Three of the four approved vaccines require two doses for maximum efficacy — there is a risk that the wrong product could be used for the second dose. At the time of publication, the National Advisory Committee on Immunization (NACI) is recommending the vaccine series for each person be completed with the same COVID-19 vaccine; however, NACI also acknowledges that if the same product is not available at the time of the second dose, a vaccine of similar type (e.g., another mRNA product, if the first dose was an mRNA product) can be used. 

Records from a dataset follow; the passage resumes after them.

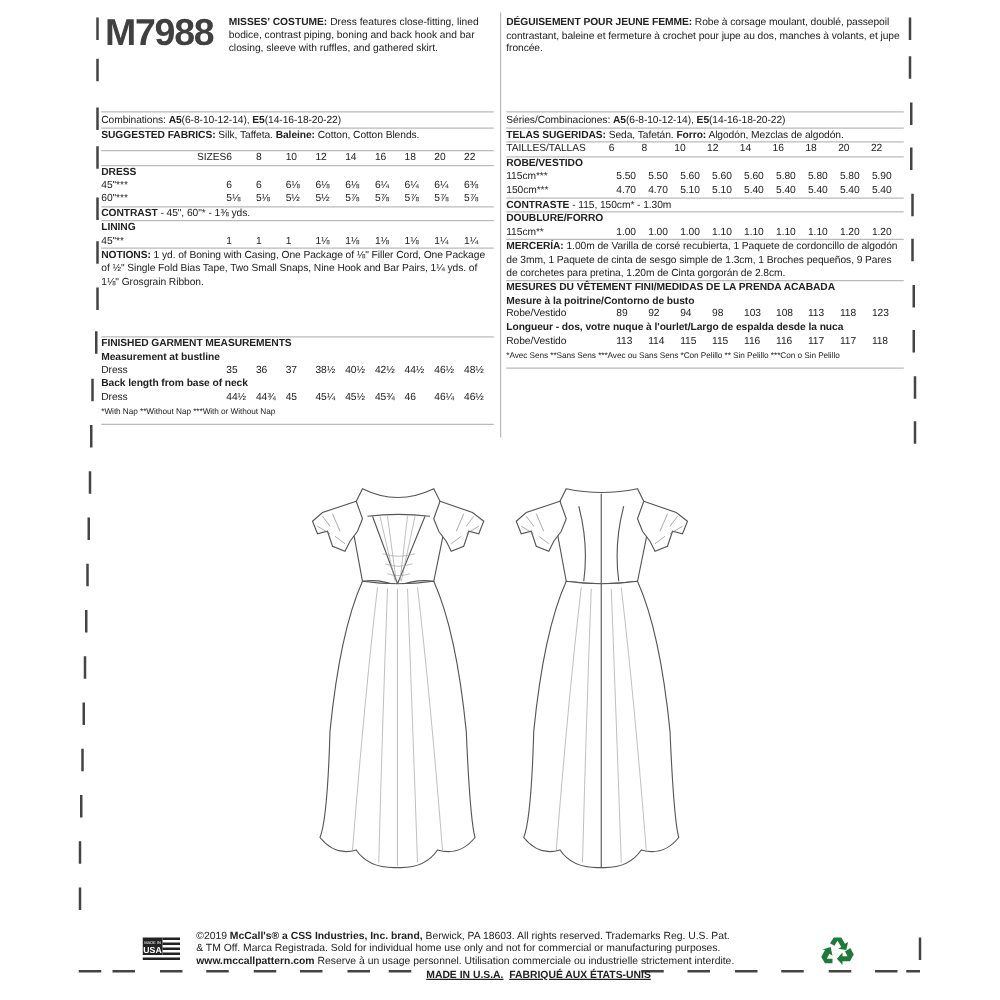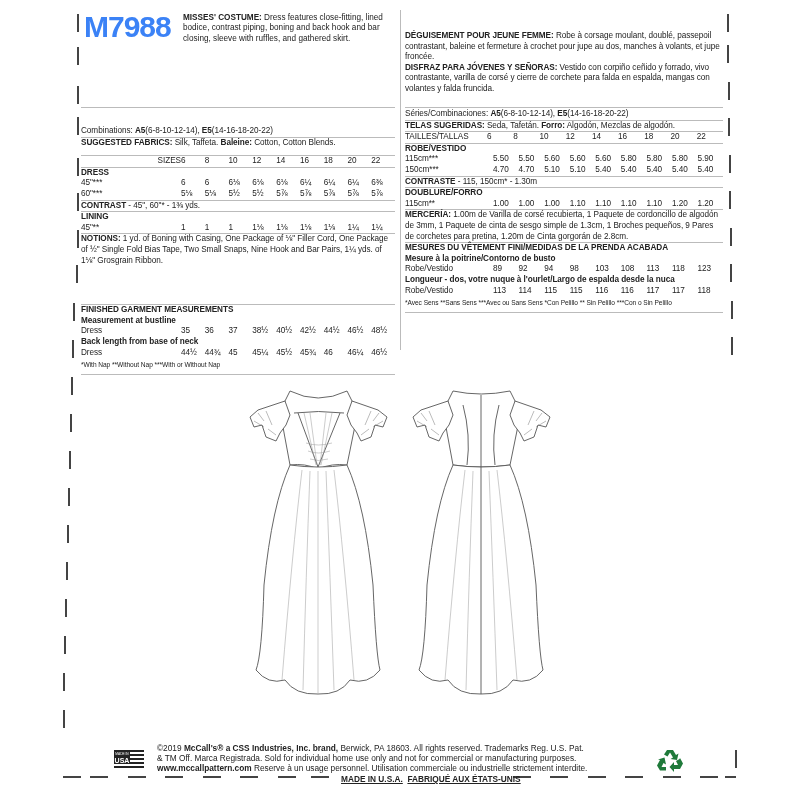--- a/index.html
+++ b/index.html
@@ -15,7 +15,7 @@
   .col.right { left: 405px; width: 318px; }
   .divider { position: absolute; left: 400px; top: 10px; width: 1px; height: 340px; background: #bbb; }
 
-  .pattern-num { position: absolute; left: 84px; top: 10px; font-size: 30px; font-weight: bold; letter-spacing: -1px; color: #3b82f6; }
+  .pattern-num { position: absolute; left: 84px; top: 10px; font-size: 30px; font-weight: bold; letter-spacing: -1px; color: #404040; }
   .desc { position: absolute; left: 183px; top: 13px; width: 213px; font-size: 8.2px; line-height: 10.4px; }
   b { font-weight: bold; }
 

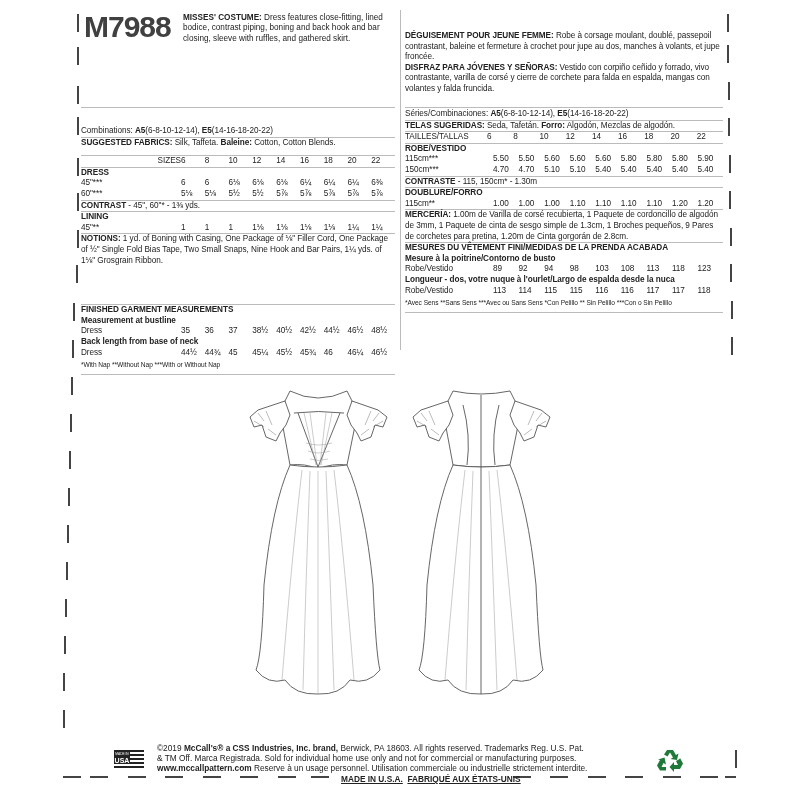--- a/index.html
+++ b/index.html
@@ -10,7 +10,7 @@
   .reg.v { width: 1.5px; height: 18px; }
   .reg.h { height: 1.5px; width: 18px; }
 
-  .col { position: absolute; top: 13px; font-size: 8.2px; line-height: 10.6px; letter-spacing: -0.05px; margin-top: 18px; }
+  .col { position: absolute; top: 13px; font-size: 8.2px; line-height: 10.6px; letter-spacing: -0.05px; }
   .col.left { left: 81px; width: 314px; }
   .col.right { left: 405px; width: 318px; }
   .divider { position: absolute; left: 400px; top: 10px; width: 1px; height: 340px; background: #bbb; }

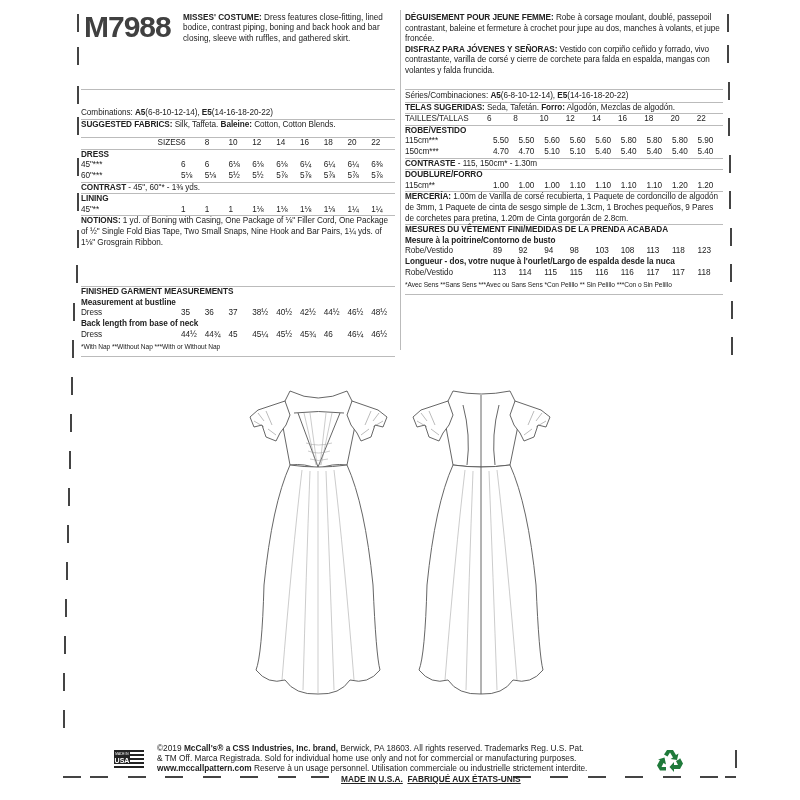--- a/index.html
+++ b/index.html
@@ -101,7 +101,6 @@
 
 <div class="col right" style="top:13px;">
   <div><b>DÉGUISEMENT POUR JEUNE FEMME:</b><span> Robe à corsage moulant, doublé, passepoil contrastant, baleine et fermeture à crochet pour jupe au dos, manches à volants, et jupe froncée.</span></div>
-  <div><b>DISFRAZ PARA JÓVENES Y SEÑORAS:</b><span> Vestido con corpiño ceñido y forrado, vivo contrastante, varilla de corsé y cierre de corchete para falda en espalda, mangas con volantes y falda fruncida.</span></div>
 </div>
 
 <div class="col left" style="top:89px;">

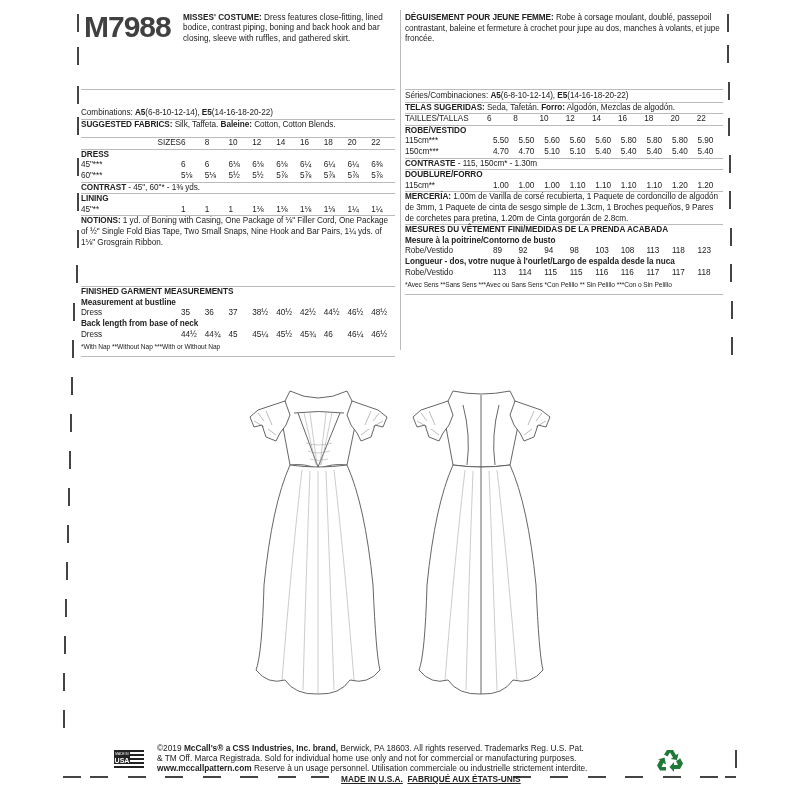--- a/index.html
+++ b/index.html
@@ -104,7 +104,7 @@
 </div>
 
 <div class="col left" style="top:89px;">
-  <div class="rule" style="padding-top:18px;">
+  <div class="rule" style="padding-top:1px;">
     <span>Combinations: </span><b>A5</b><span>(6-8-10-12-14), </span><b>E5</b><span>(14-16-18-20-22)</span>
   </div>
   <div class="rule">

Providing patients with documentation of vaccination can prevent errors. When patients presenting for their second dose do not know which product they received initially, such documentation can be used to confirm or identify the correct vaccine to be administered. Patients can also be encouraged to take a picture of the documentation or to enter it into a medication app such as MyMedRec or CanImmunize.

Documentation also supports the prevention of scheduling errors. Moderna and Pfizer have their own recommended intervals between the two required doses. Information about the COVID-19 vaccines provided by Health Canada and NACI includes information about the timing of doses, as well as the timing of these doses in relation to administration of other vaccine products.

Booking a patient’s second appointment at the time of the first visit will support vaccination at the right time, when possible. There has been a report describing a scheduling error due to miscommunication. Follow-up by phone, text, or email is recommended to ensure patients receive the second dose on time.

Conclusion

Knowledge about the appropriate use and safety of COVID-19 vaccines will continue to evolve, and guidance from health authorities, such as Health Canada, NACI, public health organizations, and provincial/territorial health ministries, will be updated regularly.

Vaccine-related adverse drug reactions should be reported through the customary reporting channels. In addition, consider documenting vaccine errors (regardless of outcome) through an organization’s usual reporting process and/or ISMP Canada’s Individual Practitioner Reporting program. These reports will support future learning and error prevention.

Summary

  • Storage: Be ready to respond to temperature excursions (e.g., refrigerator failure) to prevent waste.
  • Preparation: Provide a quick-reference sheet at the point of dose preparation, and label all prefilled syringes.
  • Administration: Use a checklist to identify vaccine contraindications or precautions.
  • Documentation: Provide patients with documentation of vaccination. MyMedRec and CanImmunize apps are options to store this information.